3.4. Introduction to SLURM#

SLURM is like a manager for a group of powerful computers. It helps you schedule and run tasks on these computers efficiently. Think of it as a smart assistant that helps you book time on a shared resource, like a community kitchen, so everyone gets a turn without conflicts.

3.4.1. Interactive execution#

Imagine you want to cook a meal in a community kitchen.

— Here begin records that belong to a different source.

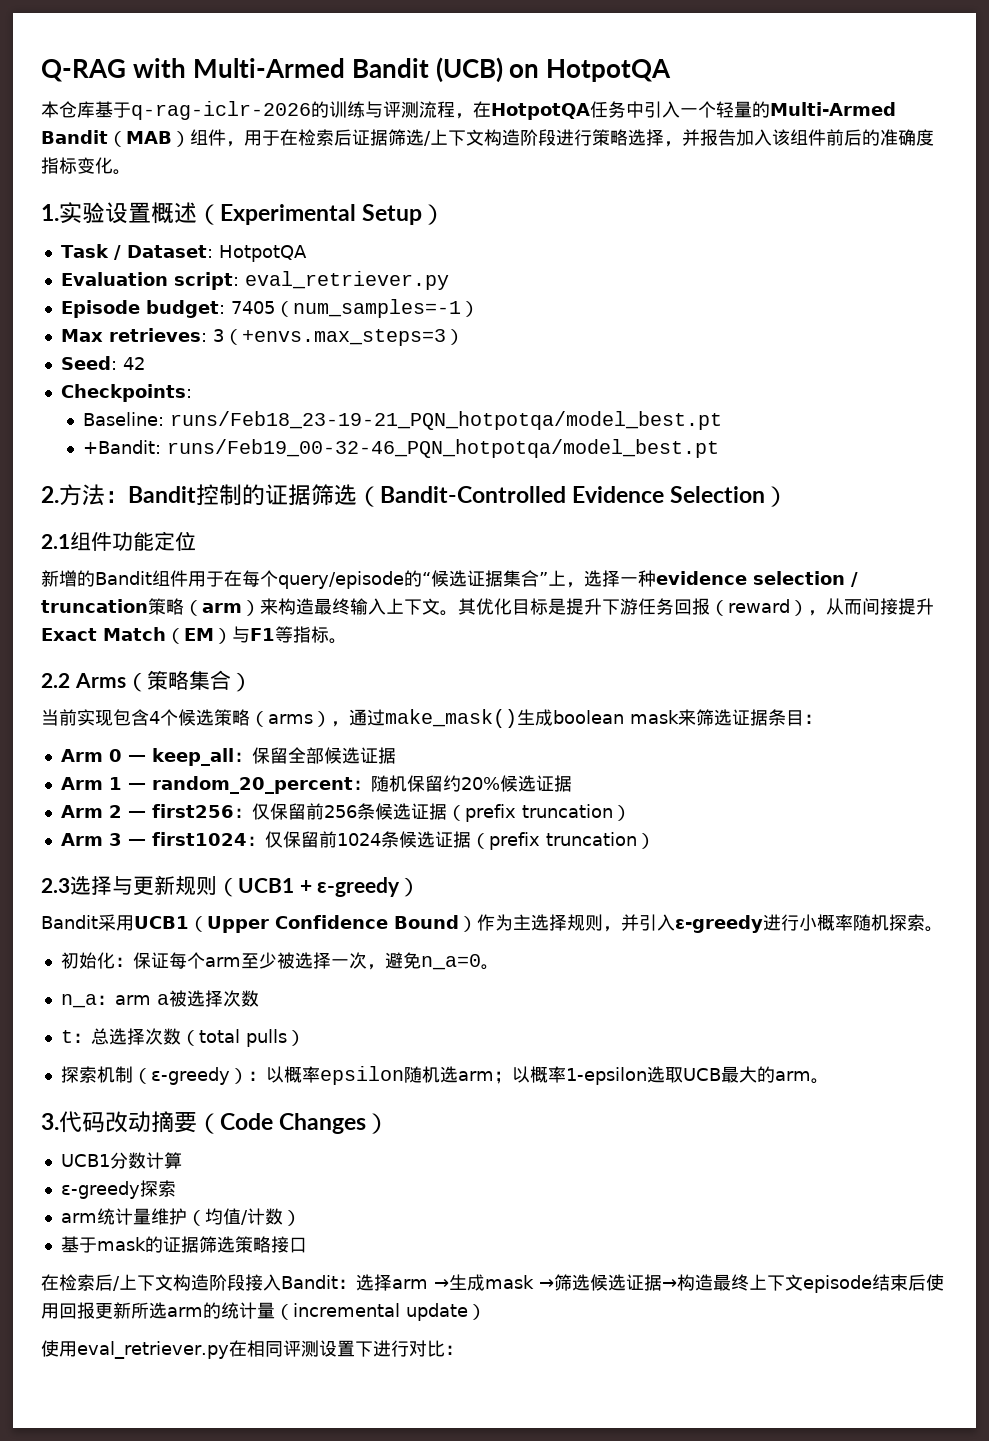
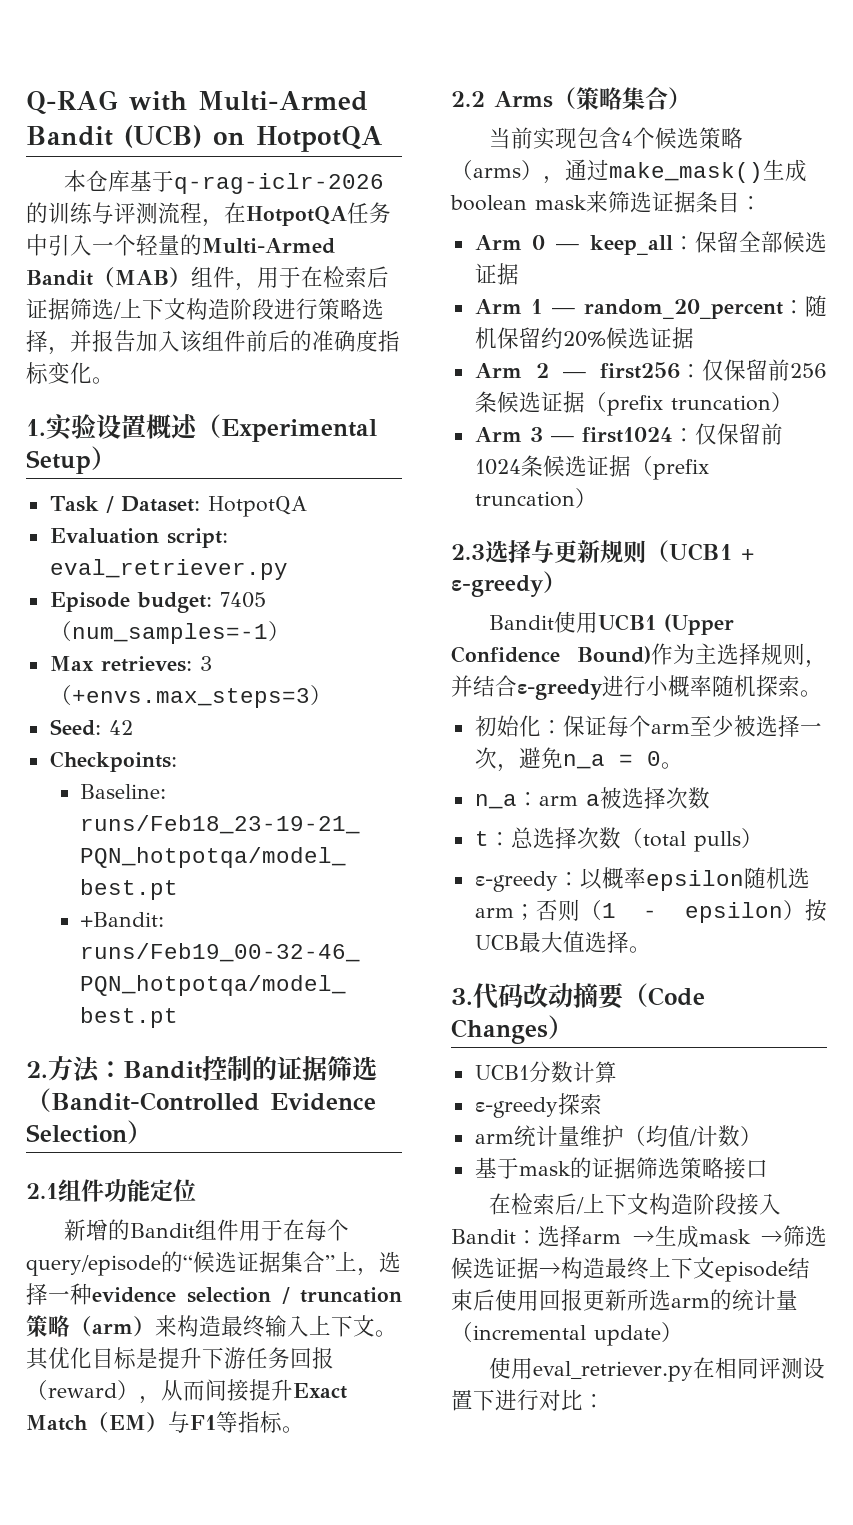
- Bandit采用UCB1（Upper Confidence Bound）作为主选择规则，并引入ε-greedy进行小概率随机探索。
+ Bandit使用UCB1 (Upper Confidence Bound)作为主选择规则，并结合ε-greedy进行小概率随机探索。
- 初始化：保证每个arm至少被选择一次，避免n_a=0。
+ 初始化：保证每个arm至少被选择一次，避免n_a = 0。
- 探索机制（ε-greedy）：以概率epsilon随机选arm；以概率1-epsilon选取UCB最大的arm。
+ ε-greedy：以概率epsilon随机选arm；否则（1 - epsilon）按UCB最大值选择。

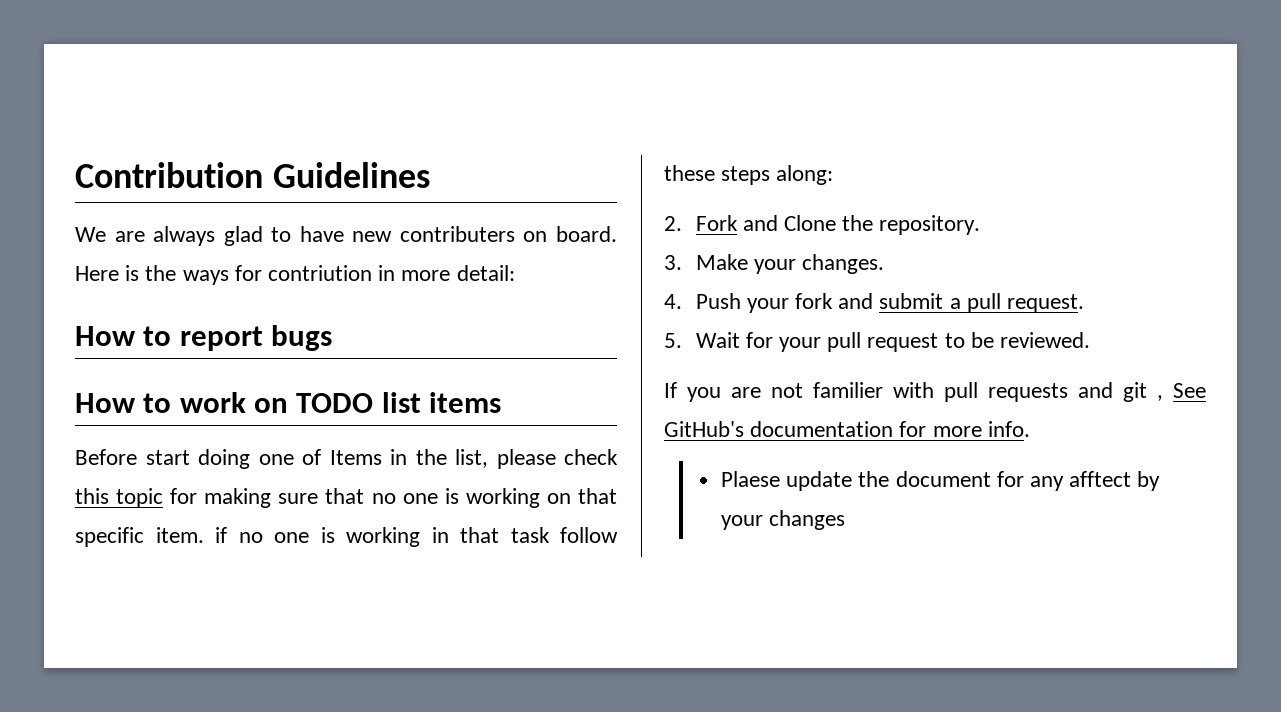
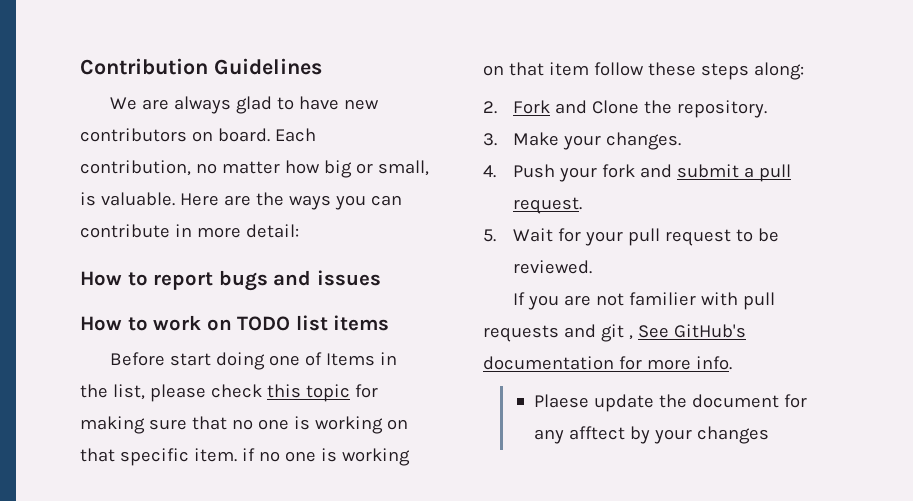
- We are always glad to have new contributers on board.
+ We are always glad to have new contributors on board.
- Here is the ways for contriution in more detail:
+ Each contribution, no matter how big or small, is valuable. Here are the ways you can contribute in more detail:
- How to report bugs
+ How to report bugs and issues
- Before start doing one of Items in the list, please check this topic for making sure that no one is working on that specific item. if no one is working in that task follow these steps along:
+ Before start doing one of Items in the list, please check this topic for making sure that no one is working on that specific item. if no one is working on that item follow these steps along:

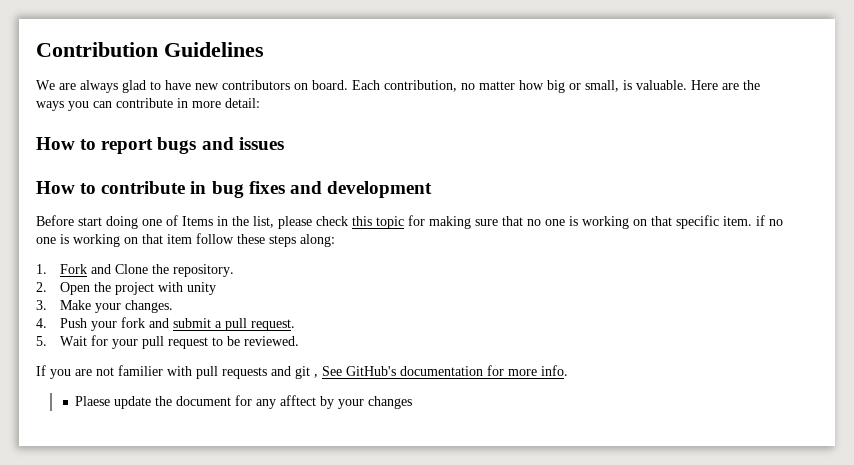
- How to work on TODO list items
+ How to contribute in bug fixes and development
- 2. Fork and Clone the repository.
+ 1. Fork and Clone the repository.
+ 2. Open the project with unity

You need to book a time slot and specify what resources (like stove, oven, and counter space) you need. salloc is the command you use to book these resources for an interactive session.

3.4.1.1. Booking Resources with salloc#

salloc --ntasks=2 --mem=4G --time=01:00:00
  • --ntasks=2: This means you are booking 2 CPUs.

  • --mem=4G: This means you need 4GB of memory.

  • --time=01:00:00: This means you want allocatio for an hour.

This should produce a output similar to

salloc: Granted job allocation 12345
salloc: Waiting for resource configuration
salloc: Nodes compute-node-01 are ready for job

Try this

Navigate to the git repo, and add a new text file third_file.txt to it, and push it to a new branch named slurm-branch

3.4.2. Submitting jobs through sbatch#

Once you have written your script or executable file, you can submit it as a job to be executed on the SLURM cluster using the sbatch command. This allows you to run your code in a batch mode, without the need for an interactive session.

To submit a job using sbatch, you need to create a submission script that specifies the necessary resources and commands for your job. Here’s an example of a submission script, you can name it run_job.csh, ofcourse we need to modify some info here:

#!/bin/tcsh
#SBATCH --job-name=myjob           # Job name
#SBATCH --output=<path/to/output/output.log>        # Output file
#SBATCH --error=<path/to/output/error.log>       # Error file
#SBATCH --ntasks=1                 # Number of tasks (CPUs) to allocate
#SBATCH --mem=1G                   # Memory per node
#SBATCH --time=01:00:00            # Walltime limit

# Load any necessary modules
module load python/3.8
module load anaconda3

# Run your executable or script or ANYTHING YOU WANT
echo "I am going to sleep for 10s"
sleep 10s
python -c "print (1+3+4+5)"
sleep 15s
echo "I am going run something that does not exist"
AID2E_IS_AWESOME
echo "I am going to gracefully end this job"

Let’s break down the different parts of the submission script:

  • #!/bin/bash: This line specifies the interpreter to be used for the script (in this case, Bash).

  • #SBATCH --job-name=myjob: This line sets the name of your job. You can choose any name you like.

  • #SBATCH --output=output.log: This line specifies the file where the standard output of your job will be written.

  • #SBATCH --error=error.log: This line specifies the file where the standard error of your job will be written.

  • #SBATCH --ntasks=1: This line specifies the number of tasks (CPUs) to allocate for your job. You can adjust this number based on the requirements of your code.

  • #SBATCH --mem=1G: This line specifies the amount of memory to allocate per node for your job. Again, you can adjust this based on your code’s memory requirements.

  • #SBATCH --time=01:00:00: This line sets the walltime limit for your job. It specifies the maximum amount of time your job can run.

To submit your job, save the submission script to a file (e.g., myscript.csh) and use the following command:

sbatch myscript.csh

This will submit your job to the SLURM cluster, and you will receive a job ID as output. You can use this job ID to monitor the status of your job using the squeue command.

That’s it! You have successfully submitted a job using SLURM. Now you can sit back and let SLURM manage the execution of your code on the cluster.